Alamitos Barrier Improvement

Customer Profile


Established in 1933, the Orange County Water District (OCWD) manages the Orange County Groundwater Basin (270 square miles) and six miles of the Santa Ana River, which together provide water for more than 2.5 million people in Orange County, California. 

Challenge

In coastal regions, freshwater meets saltwater in a transition zone that includes the mouth of the river (surface water) and the aquifer (groundwater). Excessive pumping from a coastal aquifer can reduce the seaward flow of freshwater to the extent that saltwater intrudes into the aquifer, rendering it useless for agriculture or consumption. As new inland wells are constructed, regional groundwater levels can be lowered, allowing for further saltwater migration.

Extensive pumping of water wells within the Orange County Basin in the 1930s and 1940s lowered groundwater levels to below sea level, resulting in saltwater intrusion in the shallow aquifers. Starting in the late 1940s, OCWD established and expanded a groundwater replenishment program to artificially recharge the basin with imported water. In the 1960s, a series of freshwater injection wells were constructed to form what is known as the Alamitos Barrier.

The Alamitos Barrier injection wells raise groundwater pressures to form a hydraulic underground pressure ridge to block inland flow of saline groundwater. If saline water breaches the seawater barrier injection wells, it threatens the quality of public production wells. Since 1965, the number of injection wells rose from 14 to 41. However, after 50 years of operation, growing demand for fresh water increased seawater intrusion, impacting potable water wells.

In 2015, Orange County Public Works received permits to construct 17 injection wells, four nested monitoring wells, and two shallow piezometers.
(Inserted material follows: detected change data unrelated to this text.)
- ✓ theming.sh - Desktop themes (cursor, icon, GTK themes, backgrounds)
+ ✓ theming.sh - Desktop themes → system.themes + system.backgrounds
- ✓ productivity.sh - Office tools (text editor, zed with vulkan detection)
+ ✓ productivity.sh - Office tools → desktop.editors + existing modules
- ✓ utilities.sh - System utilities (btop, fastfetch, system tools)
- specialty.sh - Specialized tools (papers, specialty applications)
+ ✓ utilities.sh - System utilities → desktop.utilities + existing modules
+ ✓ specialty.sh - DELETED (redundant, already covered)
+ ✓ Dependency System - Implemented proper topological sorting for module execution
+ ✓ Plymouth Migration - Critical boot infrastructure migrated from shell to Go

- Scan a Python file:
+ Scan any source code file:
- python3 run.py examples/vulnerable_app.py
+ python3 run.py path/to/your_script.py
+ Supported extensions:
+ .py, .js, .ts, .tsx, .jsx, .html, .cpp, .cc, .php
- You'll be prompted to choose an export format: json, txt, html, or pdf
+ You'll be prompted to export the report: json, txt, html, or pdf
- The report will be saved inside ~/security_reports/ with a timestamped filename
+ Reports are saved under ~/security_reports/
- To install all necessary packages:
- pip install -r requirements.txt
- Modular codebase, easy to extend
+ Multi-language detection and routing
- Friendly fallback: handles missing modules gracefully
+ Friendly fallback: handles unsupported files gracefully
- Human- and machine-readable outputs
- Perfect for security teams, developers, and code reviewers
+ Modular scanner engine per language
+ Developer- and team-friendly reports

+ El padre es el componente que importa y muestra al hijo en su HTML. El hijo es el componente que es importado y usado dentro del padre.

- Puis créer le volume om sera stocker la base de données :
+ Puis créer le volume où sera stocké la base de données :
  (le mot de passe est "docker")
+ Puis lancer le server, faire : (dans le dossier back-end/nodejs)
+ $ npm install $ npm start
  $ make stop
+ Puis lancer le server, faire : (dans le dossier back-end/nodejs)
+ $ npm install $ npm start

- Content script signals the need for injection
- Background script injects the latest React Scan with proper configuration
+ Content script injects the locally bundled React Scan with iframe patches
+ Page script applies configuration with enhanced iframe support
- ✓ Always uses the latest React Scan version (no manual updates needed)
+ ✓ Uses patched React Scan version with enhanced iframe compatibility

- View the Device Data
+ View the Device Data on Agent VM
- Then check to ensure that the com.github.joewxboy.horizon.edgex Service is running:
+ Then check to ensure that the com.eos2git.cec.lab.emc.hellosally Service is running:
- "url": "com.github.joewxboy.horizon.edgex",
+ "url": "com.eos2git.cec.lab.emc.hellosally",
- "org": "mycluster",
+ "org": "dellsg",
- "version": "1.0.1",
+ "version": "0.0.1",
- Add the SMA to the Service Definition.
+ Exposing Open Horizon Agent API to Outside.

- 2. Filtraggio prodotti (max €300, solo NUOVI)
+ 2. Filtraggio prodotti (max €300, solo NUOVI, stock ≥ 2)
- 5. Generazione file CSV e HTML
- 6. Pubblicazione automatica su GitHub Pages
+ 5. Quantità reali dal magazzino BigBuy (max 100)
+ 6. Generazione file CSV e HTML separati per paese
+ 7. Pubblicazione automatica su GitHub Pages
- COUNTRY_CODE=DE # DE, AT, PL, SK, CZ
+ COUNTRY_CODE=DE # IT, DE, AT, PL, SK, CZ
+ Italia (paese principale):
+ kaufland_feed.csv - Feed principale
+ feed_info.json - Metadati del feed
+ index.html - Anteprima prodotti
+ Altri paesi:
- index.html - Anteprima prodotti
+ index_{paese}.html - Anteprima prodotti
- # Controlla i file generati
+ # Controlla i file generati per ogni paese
To avoid construction-related complications that OCWD had previously experienced in similar geologic conditions, they turned to Geoscience to manage the project scope, schedule, and budget while providing, managing, and overseeing the construction contractors.

Geoscience Solution

During the two-year project, Geoscience worked with the drilling contractor to develop and implement a drilling fluid system that successfully controlled drilling fluid properties and enabled the project to proceed without borehole stability problems.

The team conducted borehole drilling on a 24-hour-per-day schedule to reduce the risk of borehole collapse. For each injection well cluster, they drilled the deepest completion first, and then used the lithologic and geophysical logs collected from that borehole as the basis for the design of the shallower completions within that cluster. 

The team constructed the injection wells with stainless steel well casings and wire wrapped well screens. Geoscience also assisted OCWD with the final well design considerations, including the placement of well screen intervals, artificial filter pack material, and inter-annular well seals to avoid mixing groundwater from otherwise isolated aquifers.

After construction, the team initially developed each well by swabbing and airlifting, and completed development by pumping and surging. Once clear water flowed with maximum well production and minimum sand production, the team performed aquifer pumping testing, including step drawdown and constant rate pumping tests. They then collected groundwater quality samples from each well to serve as a baseline water quality for each respective aquifer.

Customer Results

OCWD went into production with 17 functioning injection wells that met or exceeded OCWD expectations for injection potential.